Tuesday, April 26, 2011

smeagal-ism.

Let's talk about legality for a minute.

Or several, because I think that it's a discussion that is going to take more than a one word Sunday-school answer. Or maybe it is only a one word answer.

I've sort of been mulling over the concept of being comfortable with sin.

Not a light subject exactly.

Exhibit A:
Why do I think it's ok to burn CDs, but it's absolutely not ok to just snag a CD from a music store.

Or

Exhibit B:
Why do I sometimes think its ok to roll my eyes at the creepy couples that spoon in Joes or the Chapel-Heavy-Petters. But you know, speaking pejoratively of someone behind their back is absolutely not ok.

So how are my small reactions less sinful than my big reactions?

And then, I get worked up over it- of all of the things that I said or did that were not exactly "above reproach." and I repent and try to move on, but not without some mental battle of self loathing and condemnation. And then I start clamming up when I'm having normal conversations with people because

what if what I'm about to say isn't edifying? What if I'm wrong? What if I wear a two piece bathing suit? Maybe I shouldn't wear skinny jeans? Oh gosh! Is it wrong to wear makeup or to style my hair? .... now where is that Amish dress that I had from Halloween two years ago- that should be modest enough. Hey Mom have you seen my bonnet, I can't seem to---

HOLD UP.

This is when you say, "You know Rachel, I see your lips moving but all I'm hearing is: legalismlegalismlegalismlegalismlegalismlegalism."

EXACTLY! That's what I thought too.

WE absolutely have freedom because we've been saved by His grace (Hallelujah!).
And should we keep on sinning? By no means. (spoketh St Paul)

But here's the kicker.
Are we free from the condemnation of legality because of God's grace? Well that's obvious.
Or is there another component here? Are we giving ourselves permission to act in a way that might be just
a little sinful?

It's puzzling. There is some aspect of getting cozy with sin, right? Or maybe it's just get cozier still with grace.

Yeah.
My money's on grace.
Grace Wins.

Hm. Sort of like Love Wins. But less universalist.

2 comments:

  1. Grace TOTALLY wins. But I don't think the knowledge we have of the grace that has been dealt to us through the faith we have in Christ will ever really be manifested. I think and believe that it is by GODS grace that you are able to feel the conviction in those areas that you addressed (and areas I believe are common struggles with ALL believers) and I believe it is only by GODS grace that you will ever see any difference made in those areas as well. I know there are so many grey areas that are semi-covered in the word of GOD but it is that personal and intimate relationship we receive through the HOLY SPIRIT that allows us to be held accountable by GOD and the VOICE of GOD in our own lives.

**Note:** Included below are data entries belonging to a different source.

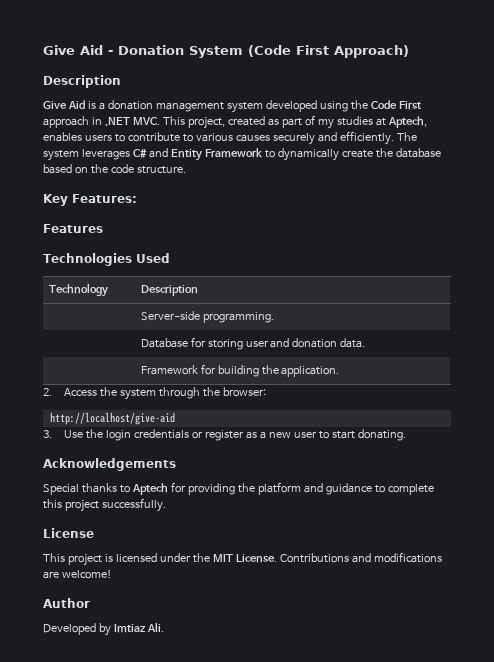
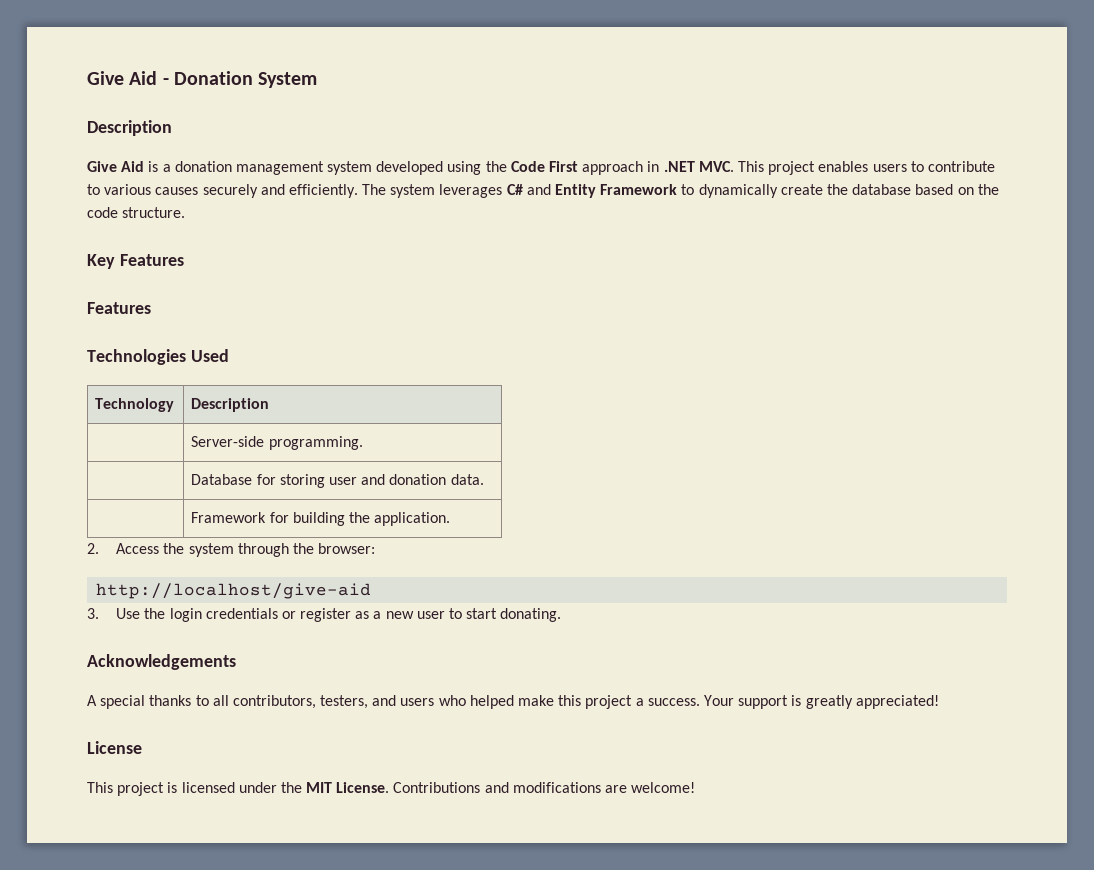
- Give Aid - Donation System (Code First Approach)
+ Give Aid - Donation System
- Give Aid is a donation management system developed using the Code First approach in .NET MVC. This project, created as part of my studies at Aptech, enables users to contribute to various causes securely and efficiently.
+ Give Aid is a donation management system developed using the Code First approach in .NET MVC. This project enables users to contribute to various causes securely and efficiently.
- Key Features:
+ Key Features
- Special thanks to Aptech for providing the platform and guidance to complete this project successfully.
+ A special thanks to all contributors, testers, and users who helped make this project a success. Your support is greatly appreciated!
- Author
- Developed by Imtiaz Ali.

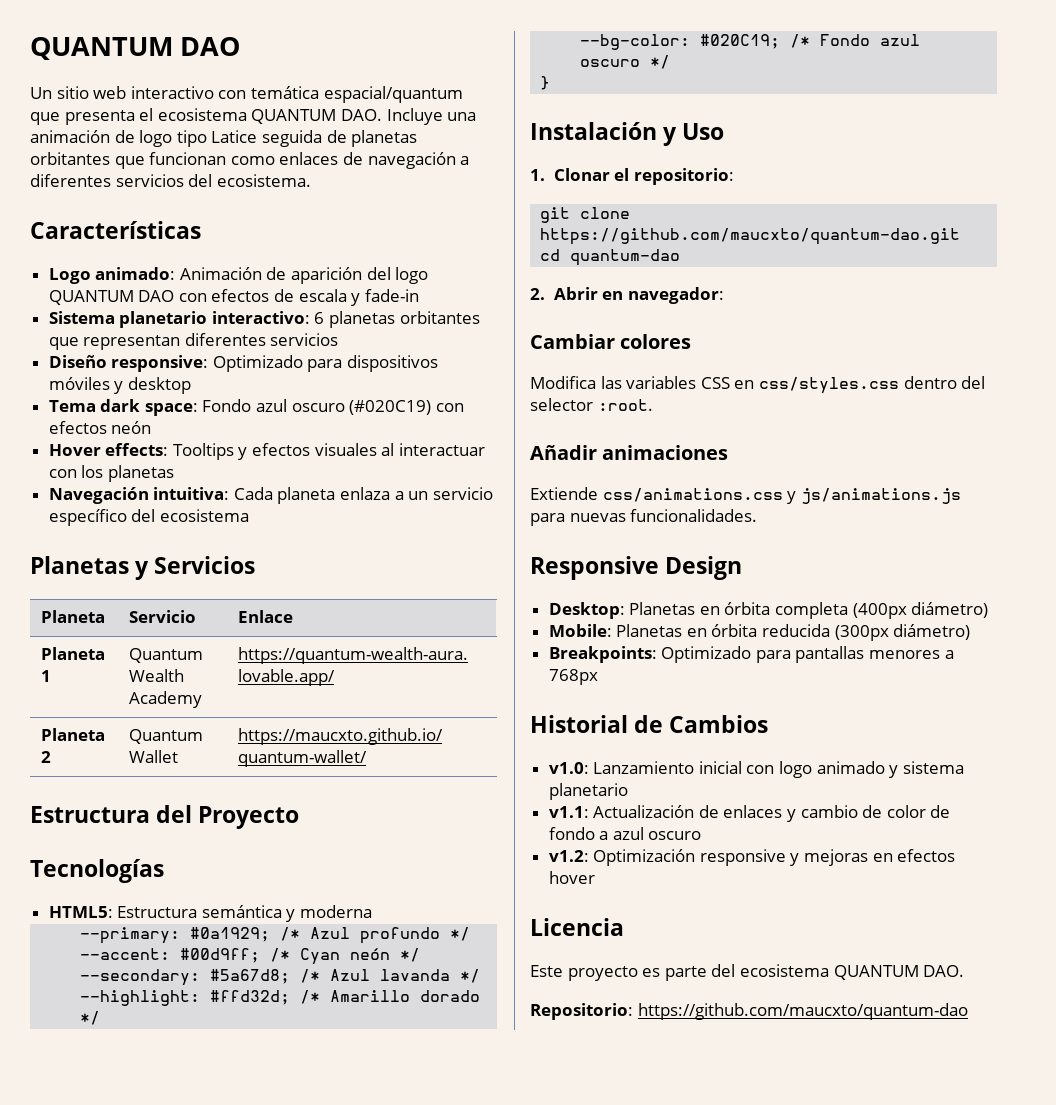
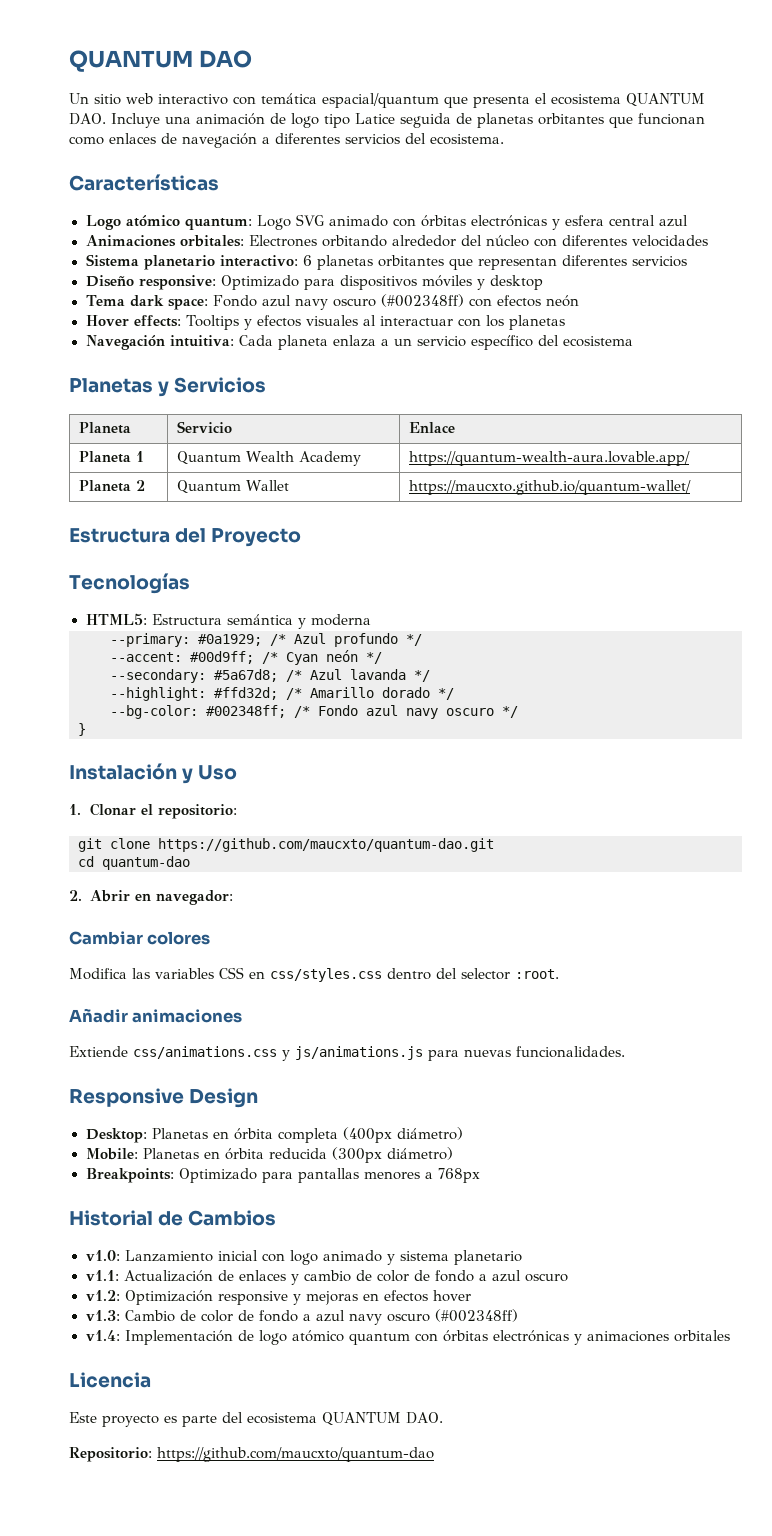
- Logo animado: Animación de aparición del logo QUANTUM DAO con efectos de escala y fade-in
+ Logo atómico quantum: Logo SVG animado con órbitas electrónicas y esfera central azul
+ Animaciones orbitales: Electrones orbitando alrededor del núcleo con diferentes velocidades
- Tema dark space: Fondo azul oscuro (#020C19) con efectos neón
+ Tema dark space: Fondo azul navy oscuro (#002348ff) con efectos neón
- --bg-color: #020C19; /* Fondo azul oscuro */
+ --bg-color: #002348ff; /* Fondo azul navy oscuro */
+ v1.3: Cambio de color de fondo a azul navy oscuro (#002348ff)
+ v1.4: Implementación de logo atómico quantum con órbitas electrónicas y animaciones orbitales

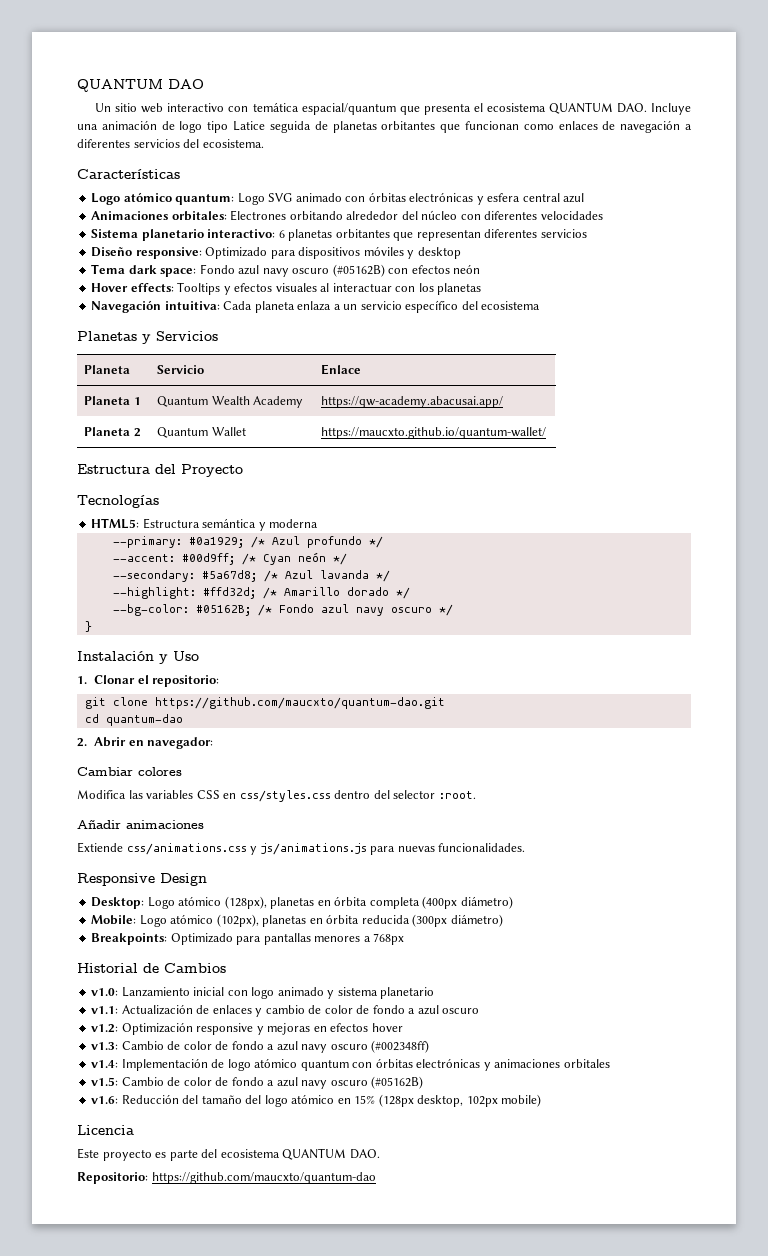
- Tema dark space: Fondo azul navy oscuro (#002348ff) con efectos neón
+ Tema dark space: Fondo azul navy oscuro (#05162B) con efectos neón
- Planeta 1 | Quantum Wealth Academy | https://quantum-wealth-aura.lovable.app/
+ Planeta 1 | Quantum Wealth Academy | https://qw-academy.abacusai.app/
- --bg-color: #002348ff; /* Fondo azul navy oscuro */
+ --bg-color: #05162B; /* Fondo azul navy oscuro */
- Desktop: Planetas en órbita completa (400px diámetro)
+ Desktop: Logo atómico (128px), planetas en órbita completa (400px diámetro)
- Mobile: Planetas en órbita reducida (300px diámetro)
+ Mobile: Logo atómico (102px), planetas en órbita reducida (300px diámetro)
+ v1.5: Cambio de color de fondo a azul navy oscuro (#05162B)
+ v1.6: Reducción del tamaño del logo atómico en 15% (128px desktop, 102px mobile)

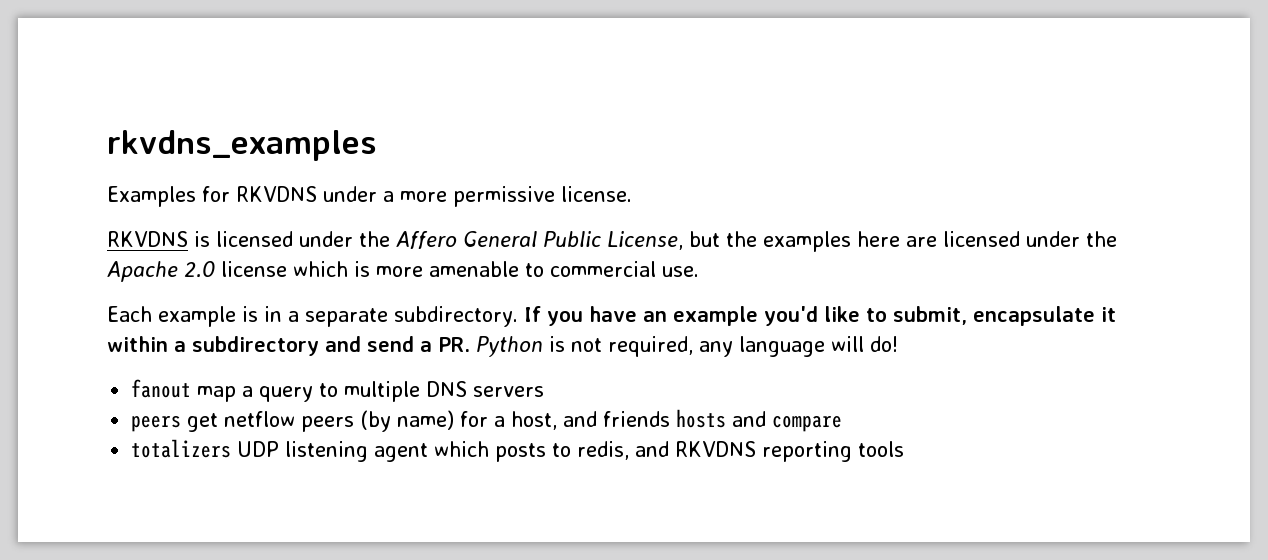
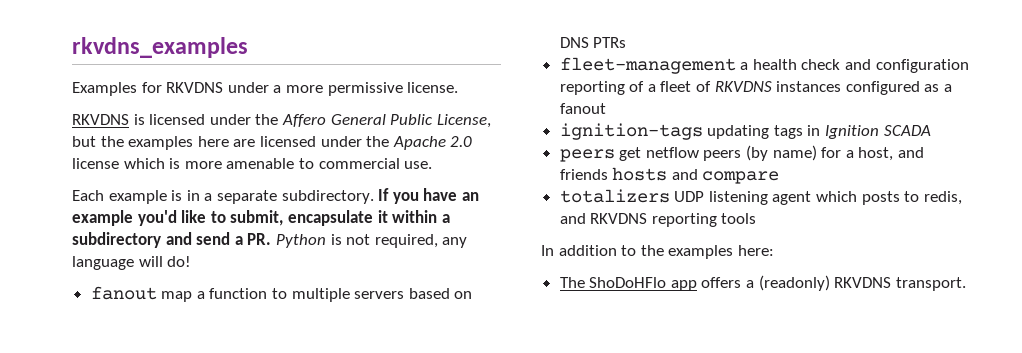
- fanout map a query to multiple DNS servers
+ fanout map a function to multiple servers based on DNS PTRs
+ fleet-management a health check and configuration reporting of a fleet of RKVDNS instances configured as a fanout
+ ignition-tags updating tags in Ignition SCADA
+ In addition to the examples here:
+ The ShoDoHFlo app offers a (readonly) RKVDNS transport.

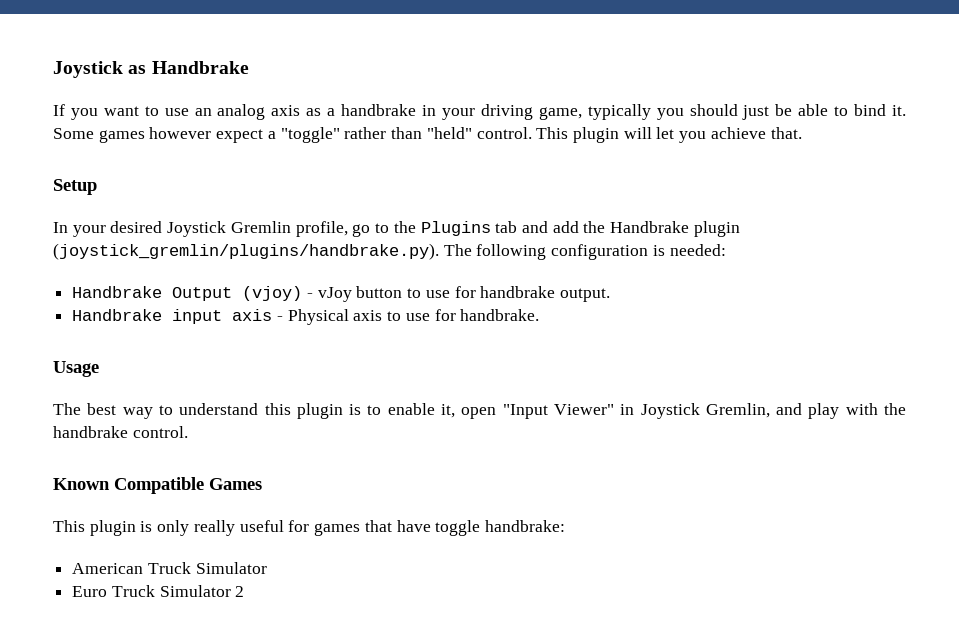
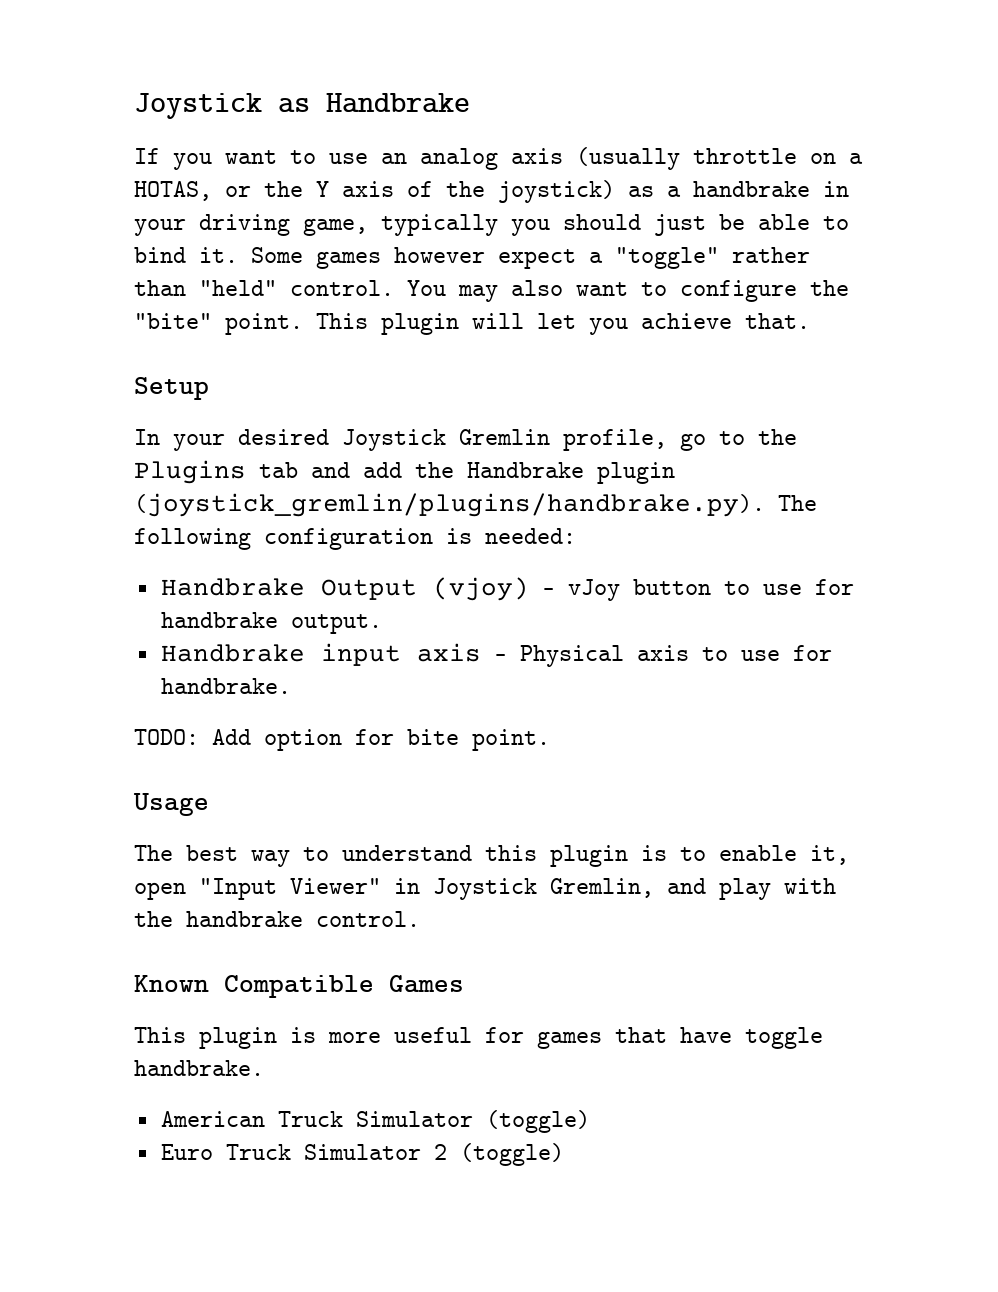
- If you want to use an analog axis as a handbrake in your driving game, typically you should just be able to bind it.
+ If you want to use an analog axis (usually throttle on a HOTAS, or the Y axis of the joystick) as a handbrake in your driving game, typically you should just be able to bind it.
+ You may also want to configure the "bite" point.
+ TODO: Add option for bite point.
- This plugin is only really useful for games that have toggle handbrake:
+ This plugin is more useful for games that have toggle handbrake.
- American Truck Simulator
+ American Truck Simulator (toggle)
- Euro Truck Simulator 2
+ Euro Truck Simulator 2 (toggle)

    My problem and conundrum is, as soon as I am convicted, to not force my own personal convictions in the grey areas upon my fellow brothers and sisters. LIKE two-piece bathing suits. NOT sin but definitely not modest but definitely not sending them or me to hell so best leave it to the SPIRIT to convict and work out in their own salvation.

    That is where I am at these days at least. I don't know. Would love to hear your thoughts on the thoughts that I thought about your thoughts.